DATASET below:

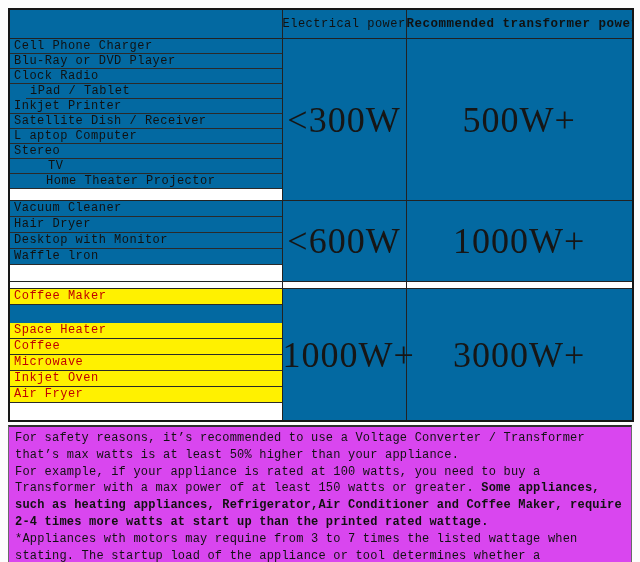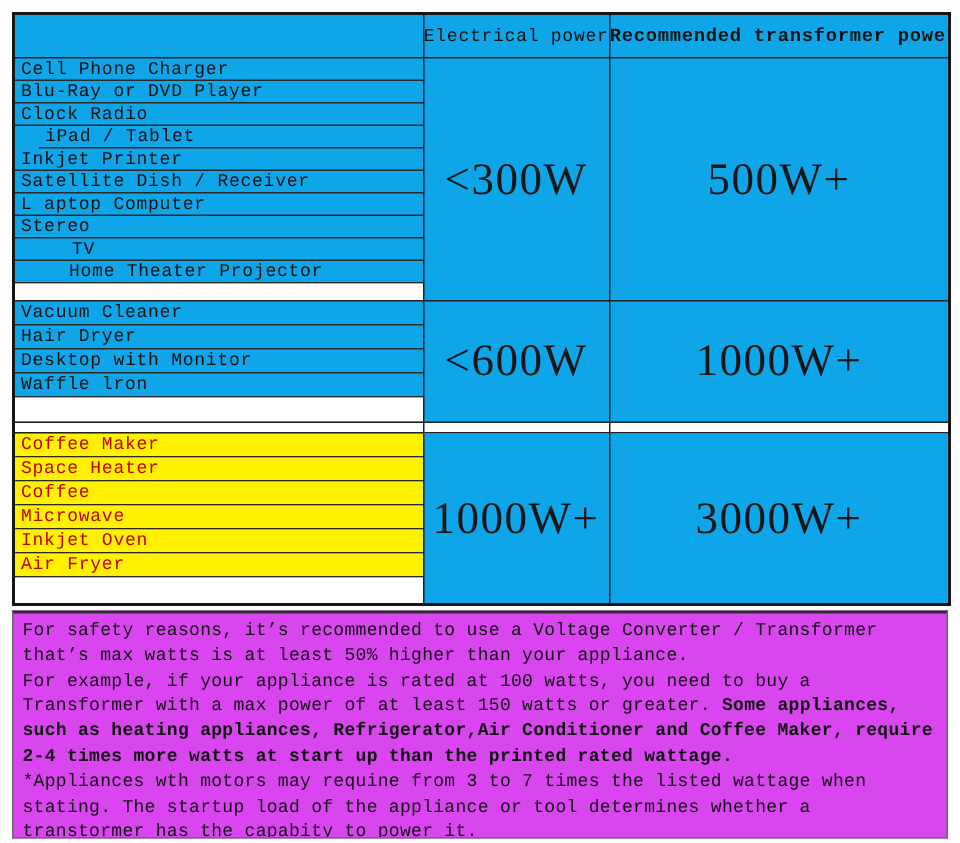--- a/index.html
+++ b/index.html
@@ -16,7 +16,7 @@
     border-collapse:collapse;
     table-layout:fixed;
     width:624px;
-    background:#0ea5e9;
+    background:#0369a1;
     border:2px solid #161616;
   }
   .power-table th,.power-table td{

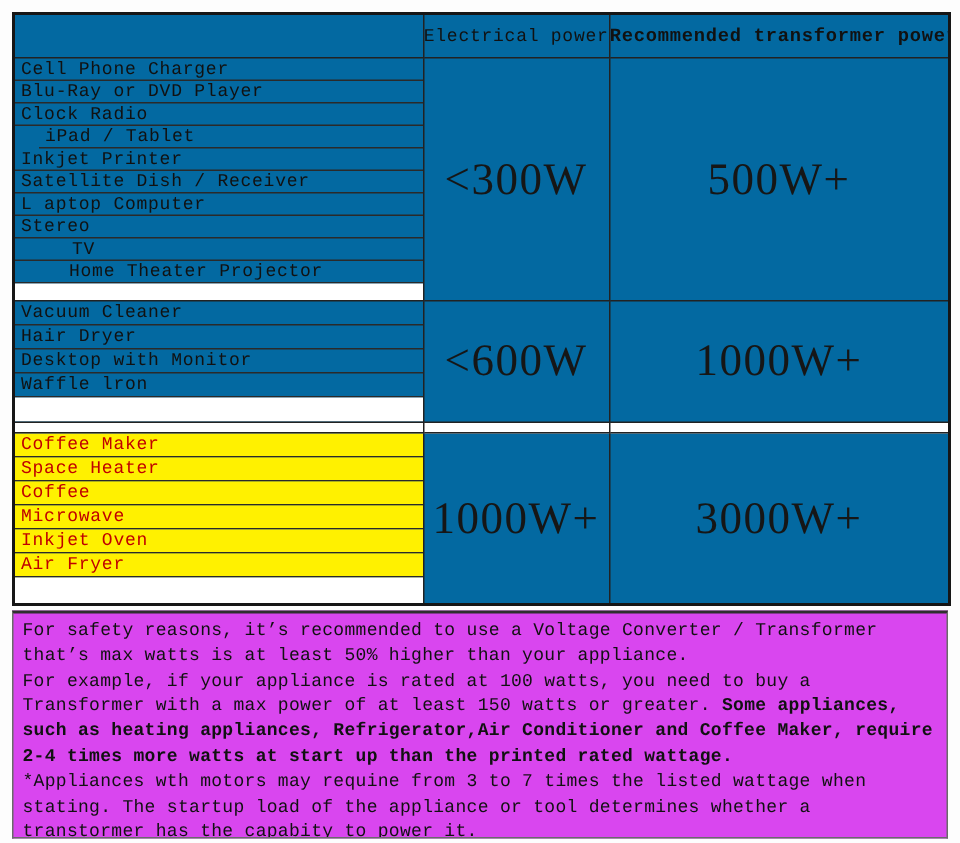--- a/index.html
+++ b/index.html
@@ -55,7 +55,7 @@
     vertical-align:middle;
     text-align:center;
     font-family:"Liberation Serif","DejaVu Serif",serif;
-    font-size:30px;
+    font-size:36px;
     letter-spacing:1px;
     color:#161616;
   }

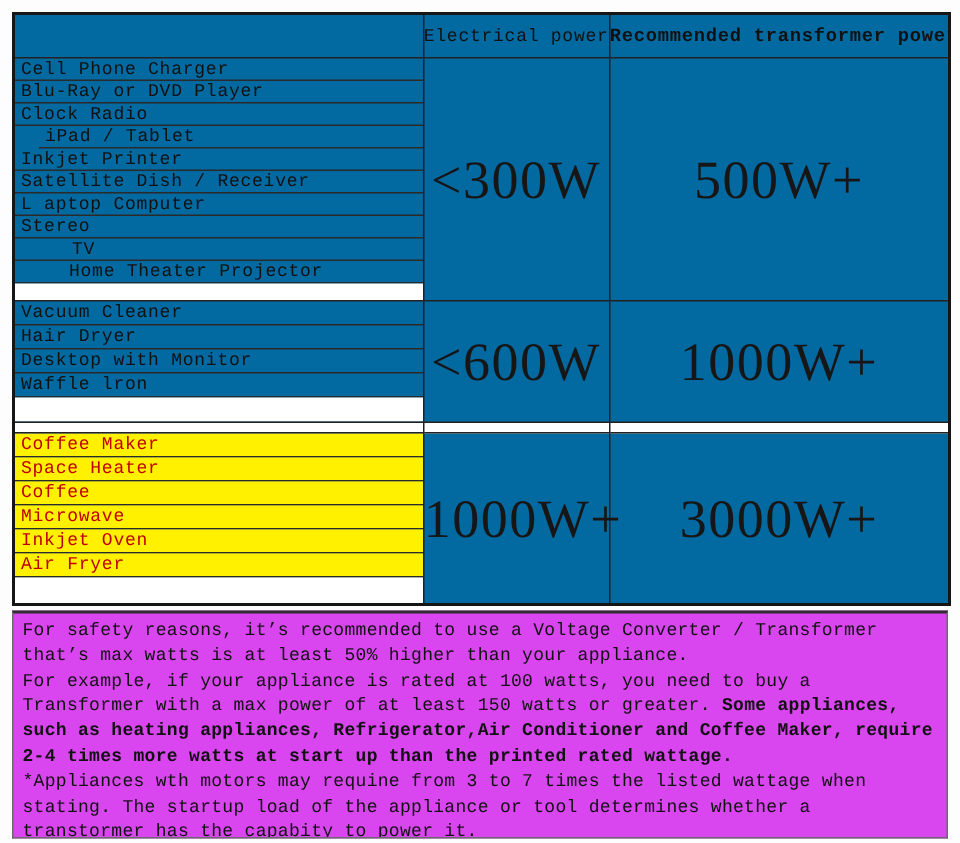--- a/index.html
+++ b/index.html
@@ -132,7 +132,7 @@
         <tr>
           <td class="hl">
             <div class="app-row" style="height: 16px; line-height: 15px;">Coffee Maker</div>
-            <div class="app-row" style="height: 16px; line-height: 15px;">Space Heater</div>
+            <div class="app-row" style="height: 16px; line-height: 15px; margin-top: 18px;">Space Heater</div>
             <div class="app-row" style="height: 16px; line-height: 15px;">Coffee</div>
             <div class="app-row" style="height: 16px; line-height: 15px;">Microwave</div>
             <div class="app-row" style="height: 16px; line-height: 15px;">Inkjet Oven</div>

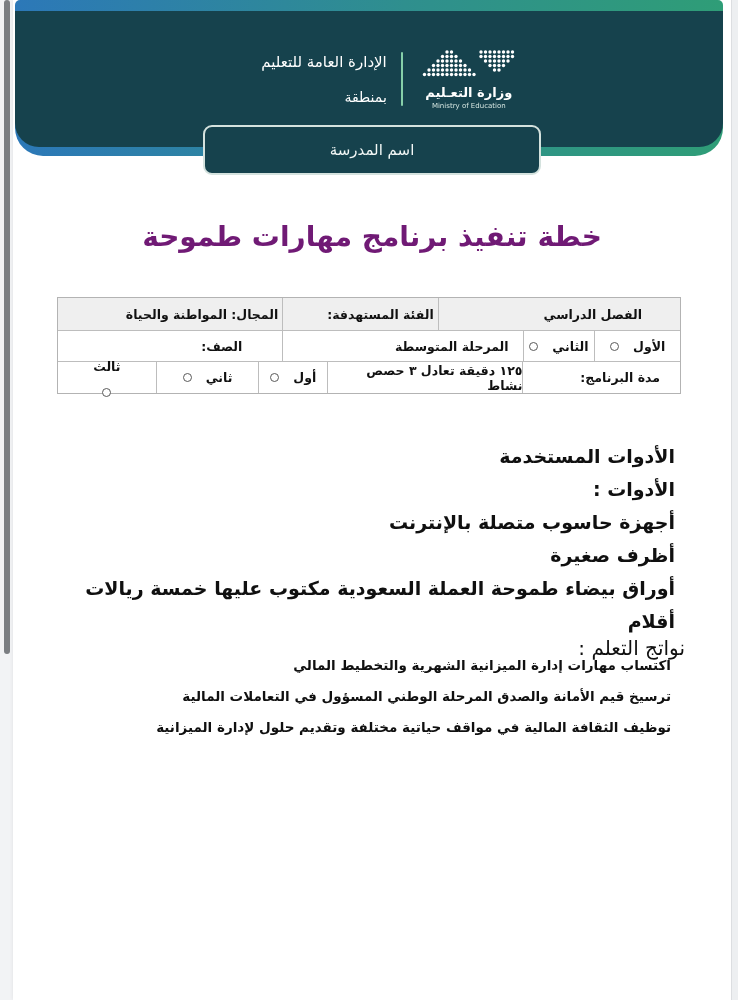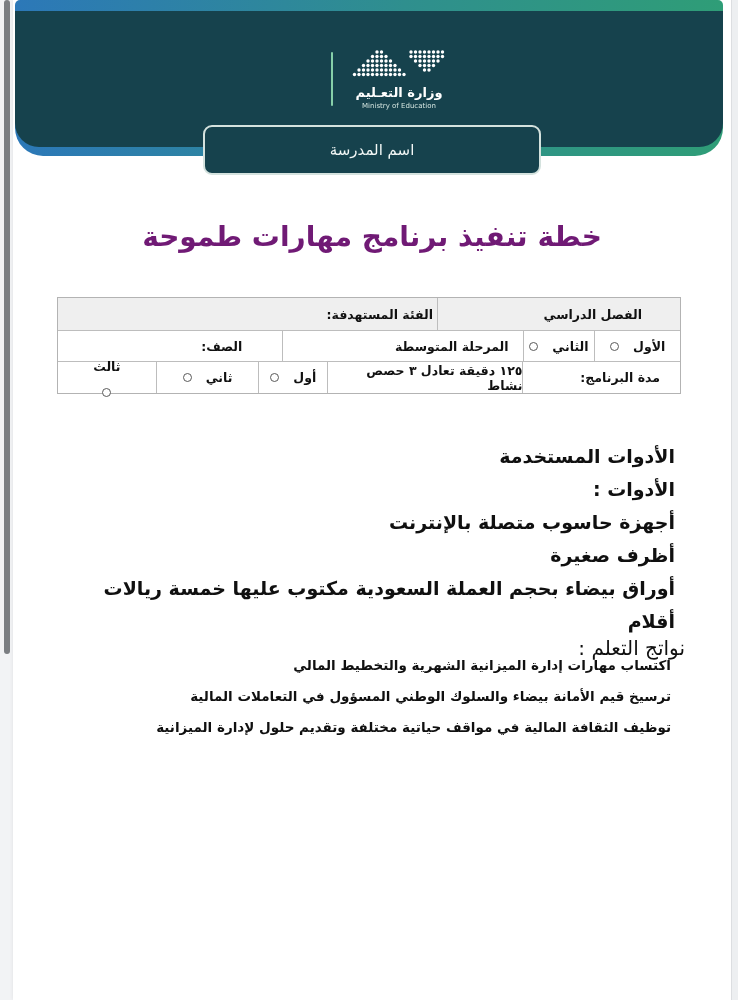--- a/index.html
+++ b/index.html
@@ -64,6 +64,10 @@
   <div class="header-band"></div>
   <div class="header-dark">
     <div class="header-content">
+      <div class="hdr-info">
+        <div class="hdr-line1">الإدارة العامة للتعليم</div>
+        <div class="hdr-line2">بمنطقة</div>
+      </div>
       <div class="hdr-sep"></div>
       <div class="logo-block">
         <svg class="logo-dots" width="96" height="34" viewBox="0 0 96 34">

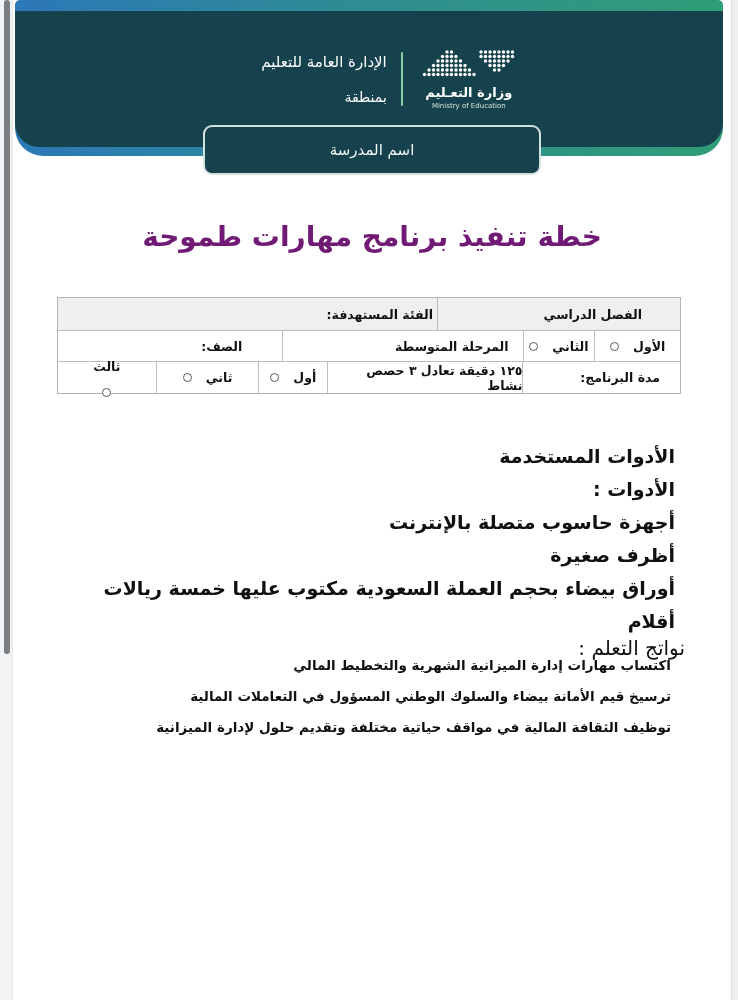--- a/index.html
+++ b/index.html
@@ -165,6 +165,9 @@
       <div class="t-cell t-right" style="width:156px;padding-right:4px;">
         <span>الفئة المستهدفة:</span>
       </div>
+      <div class="t-cell t-right" style="width:225px;padding-right:4px;">
+        <span>المجال: المواطنة والحياة</span>
+      </div>
     </div>
     <div class="t-row" style="height:30px;">
       <div class="t-cell radio-cell" style="width:86px;">

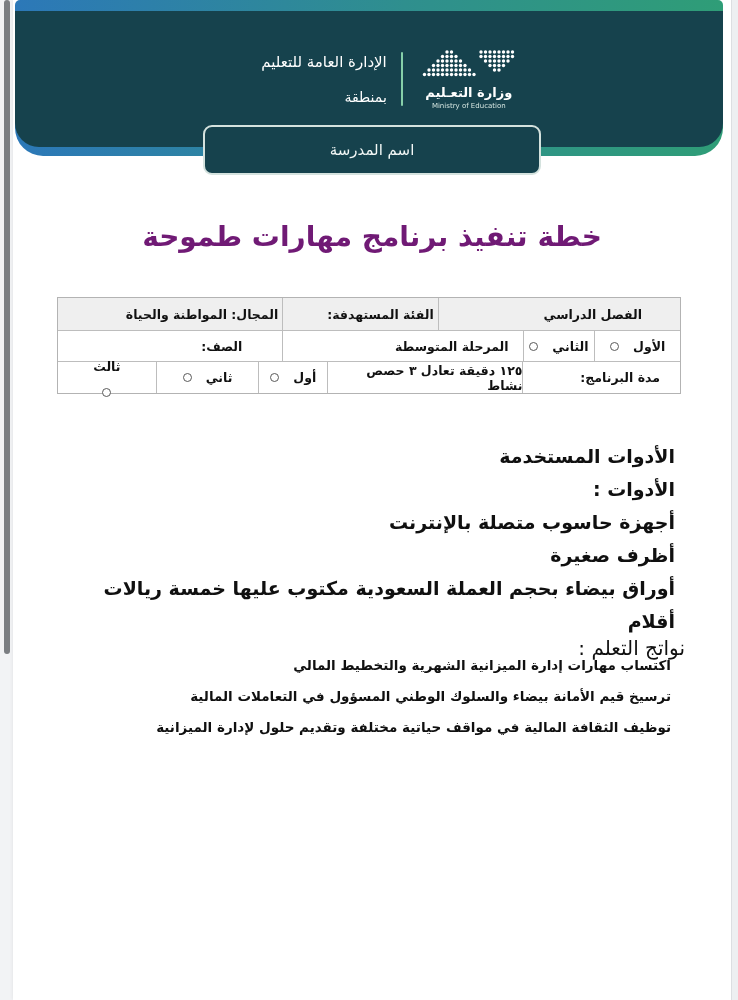--- a/index.html
+++ b/index.html
@@ -212,7 +212,7 @@
     <div class="tline">الأدوات :</div>
     <div class="tline">أجهزة حاسوب متصلة بالإنترنت</div>
     <div class="tline">أظرف صغيرة</div>
-    <div class="tline">أوراق بيضاء بحجم العملة السعودية مكتوب عليها خمسة ريالات</div>
+    <div class="tline">أوراق بيضاء طموحة العملة السعودية مكتوب عليها خمسة ريالات</div>
     <div class="tline last">أقلام</div>
     <div class="outcome-head">نواتج التعلم :</div>
     <div class="oline">اكتساب مهارات إدارة الميزانية الشهرية والتخطيط المالي</div>

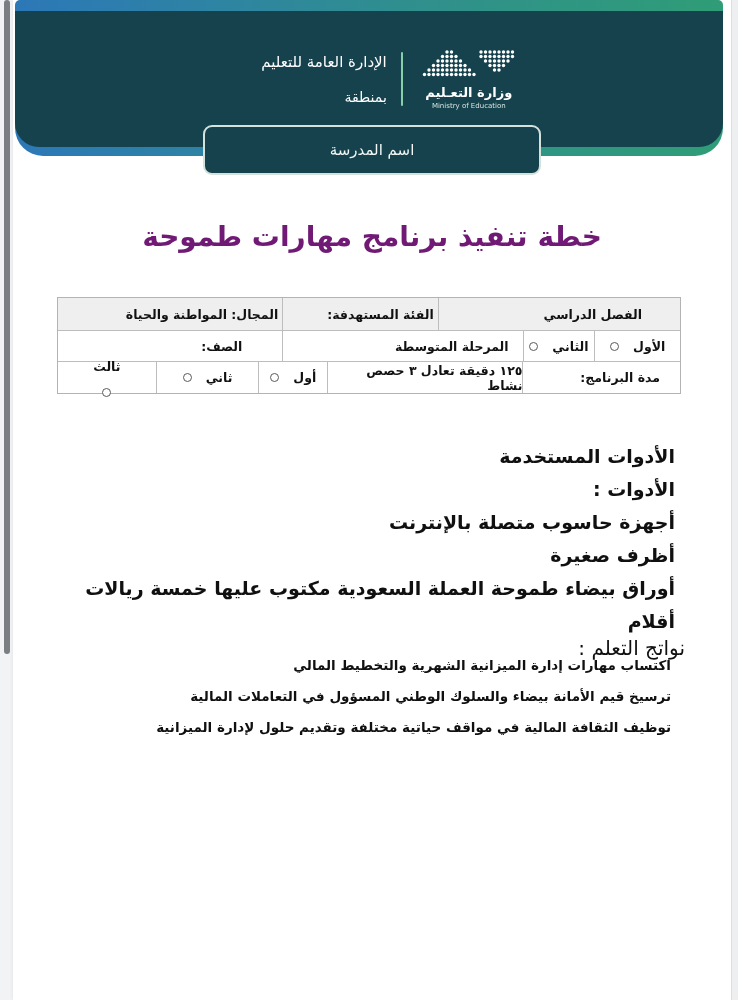--- a/index.html
+++ b/index.html
@@ -216,7 +216,7 @@
     <div class="tline last">أقلام</div>
     <div class="outcome-head">نواتج التعلم :</div>
     <div class="oline">اكتساب مهارات إدارة الميزانية الشهرية والتخطيط المالي</div>
-    <div class="oline">ترسيخ قيم الأمانة بيضاء والسلوك الوطني المسؤول في التعاملات المالية</div>
+    <div class="oline">ترسيخ قيم الأمانة والصدق المرحلة الوطني المسؤول في التعاملات المالية</div>
     <div class="oline">توظيف الثقافة المالية في مواقف حياتية مختلفة وتقديم حلول لإدارة الميزانية</div>
   </div>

End of DATASET.

▶ **WHAT YOU HAVE TO DO**:
Exactly as they appear above, write out all the entries, but not the images.

▶ **RESULT OF THIS TASK**:
--- a/index.html
+++ b/index.html
@@ -16,7 +16,7 @@
     border-collapse:collapse;
     table-layout:fixed;
     width:624px;
-    background:#0ea5e9;
+    background:#0369a1;
     border:2px solid #161616;
   }
   .power-table th,.power-table td{

--- a/index.html
+++ b/index.html
@@ -55,7 +55,7 @@
     vertical-align:middle;
     text-align:center;
     font-family:"Liberation Serif","DejaVu Serif",serif;
-    font-size:30px;
+    font-size:36px;
     letter-spacing:1px;
     color:#161616;
   }

--- a/index.html
+++ b/index.html
@@ -132,7 +132,7 @@
         <tr>
           <td class="hl">
             <div class="app-row" style="height: 16px; line-height: 15px;">Coffee Maker</div>
-            <div class="app-row" style="height: 16px; line-height: 15px;">Space Heater</div>
+            <div class="app-row" style="height: 16px; line-height: 15px; margin-top: 18px;">Space Heater</div>
             <div class="app-row" style="height: 16px; line-height: 15px;">Coffee</div>
             <div class="app-row" style="height: 16px; line-height: 15px;">Microwave</div>
             <div class="app-row" style="height: 16px; line-height: 15px;">Inkjet Oven</div>

--- a/index.html
+++ b/index.html
@@ -64,6 +64,10 @@
   <div class="header-band"></div>
   <div class="header-dark">
     <div class="header-content">
+      <div class="hdr-info">
+        <div class="hdr-line1">الإدارة العامة للتعليم</div>
+        <div class="hdr-line2">بمنطقة</div>
+      </div>
       <div class="hdr-sep"></div>
       <div class="logo-block">
         <svg class="logo-dots" width="96" height="34" viewBox="0 0 96 34">

--- a/index.html
+++ b/index.html
@@ -165,6 +165,9 @@
       <div class="t-cell t-right" style="width:156px;padding-right:4px;">
         <span>الفئة المستهدفة:</span>
       </div>
+      <div class="t-cell t-right" style="width:225px;padding-right:4px;">
+        <span>المجال: المواطنة والحياة</span>
+      </div>
     </div>
     <div class="t-row" style="height:30px;">
       <div class="t-cell radio-cell" style="width:86px;">

--- a/index.html
+++ b/index.html
@@ -212,7 +212,7 @@
     <div class="tline">الأدوات :</div>
     <div class="tline">أجهزة حاسوب متصلة بالإنترنت</div>
     <div class="tline">أظرف صغيرة</div>
-    <div class="tline">أوراق بيضاء بحجم العملة السعودية مكتوب عليها خمسة ريالات</div>
+    <div class="tline">أوراق بيضاء طموحة العملة السعودية مكتوب عليها خمسة ريالات</div>
     <div class="tline last">أقلام</div>
     <div class="outcome-head">نواتج التعلم :</div>
     <div class="oline">اكتساب مهارات إدارة الميزانية الشهرية والتخطيط المالي</div>

--- a/index.html
+++ b/index.html
@@ -216,7 +216,7 @@
     <div class="tline last">أقلام</div>
     <div class="outcome-head">نواتج التعلم :</div>
     <div class="oline">اكتساب مهارات إدارة الميزانية الشهرية والتخطيط المالي</div>
-    <div class="oline">ترسيخ قيم الأمانة بيضاء والسلوك الوطني المسؤول في التعاملات المالية</div>
+    <div class="oline">ترسيخ قيم الأمانة والصدق المرحلة الوطني المسؤول في التعاملات المالية</div>
     <div class="oline">توظيف الثقافة المالية في مواقف حياتية مختلفة وتقديم حلول لإدارة الميزانية</div>
   </div>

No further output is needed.